Felipe V, en su afán renovador, muy poco acertadamente al imponernos instituciones foráneas, dicta varias instrucciones sobre el orden público, destacando la del 30 de agosto de 1743, por la que se regulaba esta cuestión en los respectivos cuarteles o distritos. Abundando en su pensamiento, el 13 de octubre de 1749, Fernando VI especificó las atribuciones de los intendentes de “Provincia y Exércitos”, en los siguientes términos:
“Para remediar el deplorable estado económico, administrativo, judicial y público, y cortar y precaver los daños que produce la corrupción de las costumbres de los súbditos, por la desidia y falta de vigor en los jueces, disponiendo del establecimiento de en cada una de las provincias del Reino de una Intendencia, a la cual va unido el Corregimiento de la Capital, y al cargo de los ministros que para ello nombrare, las cuatro Causas de Justicia, Policía, Hacienda y Guerra.” En consecuencia, se redactaron unas normas con un total de ciento cuarenta y seis artículos, que de paso nos dan exacta idea del estado interno de España, bastante pesimista, por cierto, en cuanto al orden público.

El intendente, dignidad importada, aunque destinada a tomar un auge excesivo, desplazó al corregidor, cargo castellano por antonomasia, originario de finales del siglo XI, que había sido el máximo representante de la Corona en el entorno político de las provincias, y para el que se requería nombramiento real a propuesta del Consejo de Castilla.

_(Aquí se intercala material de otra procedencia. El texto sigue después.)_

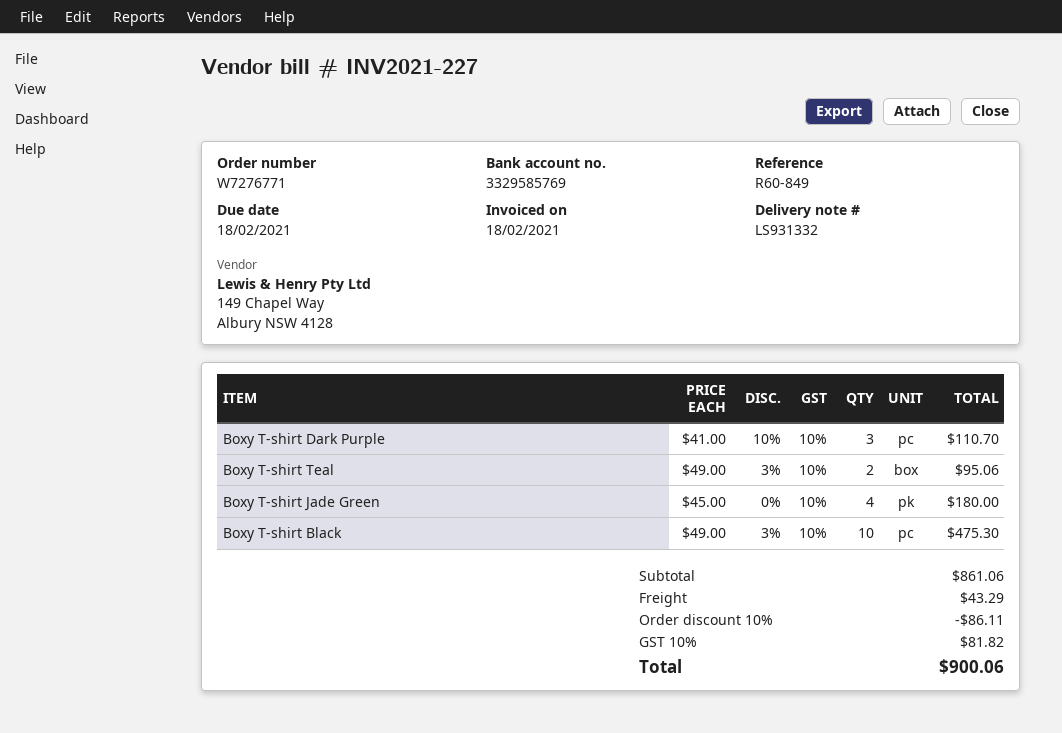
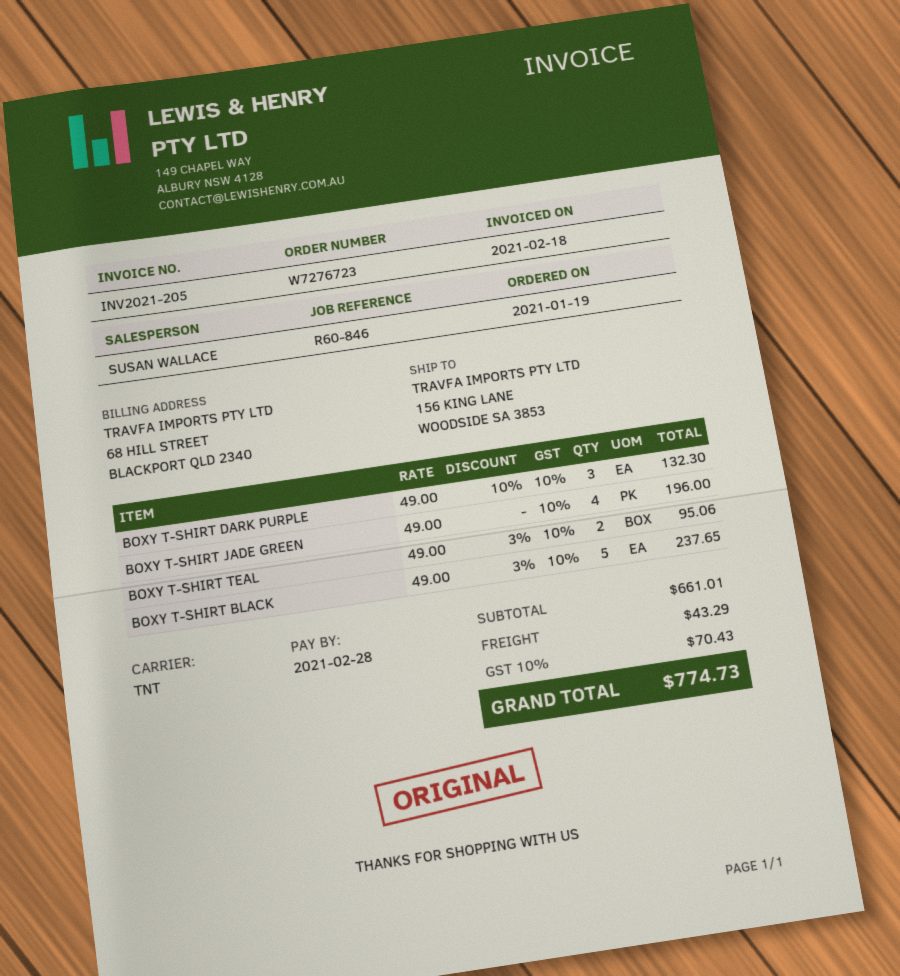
order number: W7276771 -> W7276723
invoice number: INV2021-227 -> INV2021-205
due date: 2021-02-18 -> 2021-02-28
reference: R60-849 -> R60-846
Boxy T-shirt Dark Purple: 3 x 41.00 - 10% = 110.70 -> 3 x 49.00 - 10% = 132.30
Boxy T-shirt Jade Green: 4 x 45.00 = 180.00 -> 4 x 49.00 = 196.00
Boxy T-shirt Black: 10 x 49.00 - 3% = 475.30 -> 5 x 49.00 - 3% = 237.65
subtotal: 861.06 -> 661.01
discount: 10% = 86.11 -> none
tax: 10% = 81.82 -> 10% = 70.43
total: 900.06 -> 774.73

El corregidor había ejercido su jurisdicción sobre las demás autoridades, excepto la militar -dependiente exclusivamente de los capitanes generales-, aunque podían recabar de las mismas el auxilio -de fuerza armada- en nombre del rey. Para su desempeño ordinario contaban con el lugarteniente corregidor, alcaldes del Crimen y alguaciles. La designación podía recaer en “personas togadas” o en aquellas otras llamadas de “capa y espada” (nobles y militares). Los corregidores fueron restablecidos durante el absolutismo fernandino, para ser sustituidos, posteriormente, por los jefes políticos o actuales gobernadores civiles. (Hoy Delegados y Subdelegados del Gobierno)

En su ventaja, los intendentes, según lo ordenado por Fernando VI, tuvieron competencia en materias de Justicia, Hacienda, Policía y Guerra. Alcanzaron honores de mariscal de campo (general de división) y todas las autoridades provinciales, incluida la militar -a excepción de los capitanes generales-, le debían acatamiento, con lo cual quedaba de hecho establecido un total sometimiento de lo que actualmente entendemos por supremacía del poder civil, siendo los más directamente responsables de que “las justicias de los pueblos no procedan con parcialidad, pasión o venganza, en el desempeño de sus funciones”.